Doença de citros e café é detectada em oliveiras do ES

Atenção redobrada do produtor aos sintomas e manejo adequado podem minimizar o problema nas plantações

por Leandro Fidelis

em 21/08/2020 às 18h17

10 min de leitura

Doença de citros e café é detectada em oliveiras do ES

*Foto: Leandro Fidelis/Arquivo Safra ES

Uma das variedades da bactéria Xylella fastidiosa, conhecida por causar doenças na citricultura, foi detectada em amostras de oliveiras cultivadas na região serrana do Espírito Santo. Os testes foram realizados nos laboratórios do Centro Avançado de Pesquisa de Citros Sylvio Moreira,
ligado ao
Instituto Agronômico de Campinas (IAC).

O Instituto Capixaba de Pesquisa, Assistência Técnica e Extensão Rural (Incaper) vem acompanhando o caso e afirma não registrar novos casos desde novembro de 2019. Porém, os produtores devem ficar atentos ao problema para evitar prejuízos porque a patologia não tem cura. Em setembro, o Incaper vai lançar uma cartilha com orientações aos olivicultores.

A Xylella fastidiosa possui mais de 400 plantas hospedeiras, como citros, café, ameixa e oliveira e tem a cigarrinha como vetor. Os primeiros casos em oliveiras no Brasil foram registrados em 2015, na Serra da Mantiqueira, entre os Estados de Minas Gerais, São Paulo e Rio de Janeiro.

Os galhos secos e com folhas amareladas são os principais sinais da doença denominada “Síndrome do Declínio Rápido da Oliveira ”. Em estágio mais avançado, as folhas caem e os ramos morrem.

“A bactéria entope os vasos e não permite passagem de água para a planta. Uma das diferenças
da antracnose, causada por fungo e já conhecida pelos agricultores, é que as folhas não caem logo no início da infecção ”, explica a biotecnologista e mestre em Produção Vegetal Nágela Safady, autora de um estudo sobre a Xylella fastidiosa.

Sintomas da Síndrome “Declínio Rápido da Oliveira” observados em árvores infectadas com Xylella fastidiosa. (*Reprodução dissertação Nágela Safady)


Apesar da proximidade com as plantações de café, os pesquisadores não podem afirmar se a bactéria migrou para os olivais ou se as mudas adquiridas pelos produtores, provenientes de Minas, estavam contaminadas.

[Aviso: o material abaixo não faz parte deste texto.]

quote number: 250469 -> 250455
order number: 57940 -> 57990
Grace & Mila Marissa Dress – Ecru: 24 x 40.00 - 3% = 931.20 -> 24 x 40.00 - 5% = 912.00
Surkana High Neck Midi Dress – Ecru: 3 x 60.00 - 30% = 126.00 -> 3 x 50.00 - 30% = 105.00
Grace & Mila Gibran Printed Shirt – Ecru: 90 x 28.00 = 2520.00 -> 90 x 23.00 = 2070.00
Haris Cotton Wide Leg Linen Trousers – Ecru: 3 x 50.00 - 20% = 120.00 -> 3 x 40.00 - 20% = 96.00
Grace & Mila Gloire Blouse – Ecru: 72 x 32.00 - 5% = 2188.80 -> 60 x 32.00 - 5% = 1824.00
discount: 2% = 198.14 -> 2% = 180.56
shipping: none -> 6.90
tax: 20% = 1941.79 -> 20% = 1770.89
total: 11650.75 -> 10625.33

Como muitos olivicultores também são cafeicultores, a falta de informação os leva a achar que os sintomas da “Síndrome do Declínio Rápido da Oliveira ” são os mesmos verificados no café, a exemplo do déficit hídrico ou nutricional.

Mesmo sem consenso sobre a origem da contaminação, os especialistas ouvidos pela reportagem concordam que, ao contrário da Itália, que decretou Estado de Emergência após a contaminação de mais de 1 milhão de árvores, muitas delas centenárias, entre 2008 e 2013, o efeito da doença é mais brando no Brasil e o manejo correto pode garantir a sustentabilidade dos negócios. “É possível conviver com o problema e ter produção de azeitona. Para isso é importante realizar o manejo correto para não permitir a evolução da doença ”, acrescenta Nágela. (*Saiba mais abaixo).

A biotecnologista e mestre em Produção Vegetal Nágela Safady é autora do Instagram “Descascando a Ciência“, onde compartilha os resultados da pesquisa e desmistifica curiosidades sobre plantas e microrganismo. (*Fotos: Divulgação)


Viveiro suspende atividades em MG

De acordo com o pesquisador e coordenador do Programa Estadual de Pesquisa em Olivicultura da Empresa de Pesquisa Agropecuária de Minas Gerais (Epamig), Luiz Fernando de Oliveira, desde a suspeita da presença do patógeno nas oliveiras, o órgão procurou o Centro de Citricultura da APTA em Cordeirópolis (SP), referência em pesquisas com citros, cultura com prejuízos causados pela Xylella fastidiosa.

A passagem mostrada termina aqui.